It’s comforting.
It’s confident.
And it’s wrong/a lazy way to look at human behaviour.
Let’s be blunt: generational labels are marketing astrology. They sound insightful, they’re fun to debate, and they give us something neat to put on a slide. Trouble is, they predict behaviour about as well as star signs.
The idea that everyone born within a 15–20 year window shares consistent values, motivations, and behaviours is a beautifully packaged fiction. Elegant, even. But when you poke it, the evidence collapses faster than a flatpack desk without the Allen key.
Social science has been clear for decades: once groups get big enough, the differences within them vastly outweigh the differences between them. Two “Gen Z” consumers are likely to have less in common with each other than either does with someone ten or twenty years older whose life circumstances look similar.
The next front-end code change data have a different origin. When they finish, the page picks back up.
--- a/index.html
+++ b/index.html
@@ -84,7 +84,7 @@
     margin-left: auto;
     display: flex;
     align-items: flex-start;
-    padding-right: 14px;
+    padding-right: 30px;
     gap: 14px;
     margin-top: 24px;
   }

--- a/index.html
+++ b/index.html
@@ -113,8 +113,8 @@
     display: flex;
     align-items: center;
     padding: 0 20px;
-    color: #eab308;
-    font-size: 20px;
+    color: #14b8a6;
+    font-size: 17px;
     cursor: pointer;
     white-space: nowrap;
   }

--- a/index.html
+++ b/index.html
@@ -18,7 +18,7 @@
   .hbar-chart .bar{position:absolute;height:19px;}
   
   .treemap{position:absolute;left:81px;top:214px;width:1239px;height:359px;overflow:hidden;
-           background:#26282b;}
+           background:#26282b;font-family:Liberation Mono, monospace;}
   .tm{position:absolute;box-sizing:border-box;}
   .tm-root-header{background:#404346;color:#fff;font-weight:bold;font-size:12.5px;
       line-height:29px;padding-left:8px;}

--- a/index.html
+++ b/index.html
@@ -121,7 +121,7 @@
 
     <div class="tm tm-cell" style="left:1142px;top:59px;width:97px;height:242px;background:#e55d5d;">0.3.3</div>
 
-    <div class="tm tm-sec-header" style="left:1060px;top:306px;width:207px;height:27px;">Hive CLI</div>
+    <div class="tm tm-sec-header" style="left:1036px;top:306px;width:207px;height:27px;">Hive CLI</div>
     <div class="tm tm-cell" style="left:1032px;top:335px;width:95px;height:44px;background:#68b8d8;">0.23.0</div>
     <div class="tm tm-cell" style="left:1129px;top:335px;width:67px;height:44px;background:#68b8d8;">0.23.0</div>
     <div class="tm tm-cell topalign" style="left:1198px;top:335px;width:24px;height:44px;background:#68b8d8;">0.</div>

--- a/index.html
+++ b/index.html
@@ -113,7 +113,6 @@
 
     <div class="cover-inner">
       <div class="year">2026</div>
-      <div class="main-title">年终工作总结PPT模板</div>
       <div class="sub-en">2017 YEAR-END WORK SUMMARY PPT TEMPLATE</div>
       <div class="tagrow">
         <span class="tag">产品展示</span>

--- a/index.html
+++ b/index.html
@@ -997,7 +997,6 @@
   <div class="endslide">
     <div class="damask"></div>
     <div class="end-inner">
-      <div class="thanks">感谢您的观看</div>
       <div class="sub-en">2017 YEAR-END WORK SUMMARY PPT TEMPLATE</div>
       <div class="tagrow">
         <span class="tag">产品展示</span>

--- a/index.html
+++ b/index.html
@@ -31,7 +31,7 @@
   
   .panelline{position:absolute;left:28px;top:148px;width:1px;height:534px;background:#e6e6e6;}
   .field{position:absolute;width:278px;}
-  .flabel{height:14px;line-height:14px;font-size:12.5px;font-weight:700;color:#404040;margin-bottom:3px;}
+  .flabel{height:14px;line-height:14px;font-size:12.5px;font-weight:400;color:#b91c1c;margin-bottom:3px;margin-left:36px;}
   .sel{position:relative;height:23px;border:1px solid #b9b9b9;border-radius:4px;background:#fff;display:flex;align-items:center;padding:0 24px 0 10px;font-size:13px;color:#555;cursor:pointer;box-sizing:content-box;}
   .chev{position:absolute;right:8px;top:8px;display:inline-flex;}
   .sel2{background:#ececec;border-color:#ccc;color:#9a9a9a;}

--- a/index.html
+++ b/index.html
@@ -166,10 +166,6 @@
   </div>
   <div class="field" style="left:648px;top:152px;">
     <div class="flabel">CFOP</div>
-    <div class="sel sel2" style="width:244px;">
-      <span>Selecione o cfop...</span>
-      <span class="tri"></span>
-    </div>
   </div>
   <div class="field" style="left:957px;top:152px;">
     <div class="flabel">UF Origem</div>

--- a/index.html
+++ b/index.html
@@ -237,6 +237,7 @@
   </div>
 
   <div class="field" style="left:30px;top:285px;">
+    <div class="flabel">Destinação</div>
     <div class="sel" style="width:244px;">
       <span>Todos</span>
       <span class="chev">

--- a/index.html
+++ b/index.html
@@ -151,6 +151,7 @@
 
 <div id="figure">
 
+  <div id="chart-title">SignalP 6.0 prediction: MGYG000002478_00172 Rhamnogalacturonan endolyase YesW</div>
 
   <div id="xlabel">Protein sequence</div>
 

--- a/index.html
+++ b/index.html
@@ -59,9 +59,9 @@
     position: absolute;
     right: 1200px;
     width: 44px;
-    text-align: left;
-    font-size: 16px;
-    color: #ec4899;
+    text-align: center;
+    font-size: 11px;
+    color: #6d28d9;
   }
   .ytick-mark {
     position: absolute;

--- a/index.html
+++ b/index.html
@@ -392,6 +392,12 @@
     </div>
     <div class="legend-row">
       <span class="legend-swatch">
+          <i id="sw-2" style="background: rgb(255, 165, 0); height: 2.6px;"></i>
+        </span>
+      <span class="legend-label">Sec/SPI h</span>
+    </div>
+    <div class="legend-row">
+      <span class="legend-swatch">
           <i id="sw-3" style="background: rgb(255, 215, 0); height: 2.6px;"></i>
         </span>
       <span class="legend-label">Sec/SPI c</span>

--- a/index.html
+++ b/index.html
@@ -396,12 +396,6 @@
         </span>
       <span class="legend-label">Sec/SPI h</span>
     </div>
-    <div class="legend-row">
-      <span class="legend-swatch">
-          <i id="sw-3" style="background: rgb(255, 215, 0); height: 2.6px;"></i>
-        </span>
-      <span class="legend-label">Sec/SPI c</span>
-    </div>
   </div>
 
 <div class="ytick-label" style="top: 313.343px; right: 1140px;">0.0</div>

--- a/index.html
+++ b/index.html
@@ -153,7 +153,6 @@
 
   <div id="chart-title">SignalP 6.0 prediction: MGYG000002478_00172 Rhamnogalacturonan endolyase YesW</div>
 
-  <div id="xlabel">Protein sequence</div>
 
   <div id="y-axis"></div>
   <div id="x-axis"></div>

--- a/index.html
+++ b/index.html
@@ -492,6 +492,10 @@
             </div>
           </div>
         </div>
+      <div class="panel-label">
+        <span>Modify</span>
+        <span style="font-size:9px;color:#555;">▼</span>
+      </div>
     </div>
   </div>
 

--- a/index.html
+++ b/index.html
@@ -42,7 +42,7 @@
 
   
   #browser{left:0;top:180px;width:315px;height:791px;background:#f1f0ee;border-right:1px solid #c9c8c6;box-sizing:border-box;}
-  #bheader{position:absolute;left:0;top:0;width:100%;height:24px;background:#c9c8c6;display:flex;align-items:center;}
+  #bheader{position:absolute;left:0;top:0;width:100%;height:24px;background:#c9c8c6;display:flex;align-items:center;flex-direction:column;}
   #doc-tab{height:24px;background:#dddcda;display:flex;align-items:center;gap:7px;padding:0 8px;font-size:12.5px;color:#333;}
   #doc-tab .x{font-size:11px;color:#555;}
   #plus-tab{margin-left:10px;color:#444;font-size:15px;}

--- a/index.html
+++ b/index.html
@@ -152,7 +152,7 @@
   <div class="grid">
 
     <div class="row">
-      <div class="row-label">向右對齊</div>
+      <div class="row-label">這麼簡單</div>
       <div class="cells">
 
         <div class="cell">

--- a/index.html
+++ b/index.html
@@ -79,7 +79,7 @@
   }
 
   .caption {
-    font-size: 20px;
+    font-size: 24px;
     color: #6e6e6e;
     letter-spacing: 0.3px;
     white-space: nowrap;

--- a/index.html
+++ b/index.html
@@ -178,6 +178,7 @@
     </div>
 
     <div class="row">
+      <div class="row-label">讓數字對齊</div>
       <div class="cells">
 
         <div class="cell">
Yet we continue to tell ourselves stories.
A younger customer switches providers? “Classic Gen Z — no loyalty.”
An older customer does the same? “Rational, empowered decisionmaking.”
Same behaviour. Different narrative.
Generational thinking survives not because it’s true, but because it’s tidy. It offers simple explanations for complex outcomes and saves us from doing the harder (and more interesting) work of understanding context.
Strip away the generational gloss and what’s actually driving behaviour looks far less magical and far more human:
life stage, income, stability, confidence, access, stress, responsibility, and opportunity.
But “people under financial pressure shop around more” doesn’t fill a webinar quite like “Gen Z are redefining loyalty”.
The real risk isn’t just bad segmentation — it’s missed insight. Once we treat generations as real, we stop looking for the nuance inside them. We swap curiosity for cliché and call it strategy.
If we want segmentation that works, we need to move beyond birth years and focus on what genuinely shapes decisions: needs, motivations, constraints, and behaviours in context.
Generations aren’t insight.
They’re a shortcut.
And our customers — inconveniently — are far more interesting than that.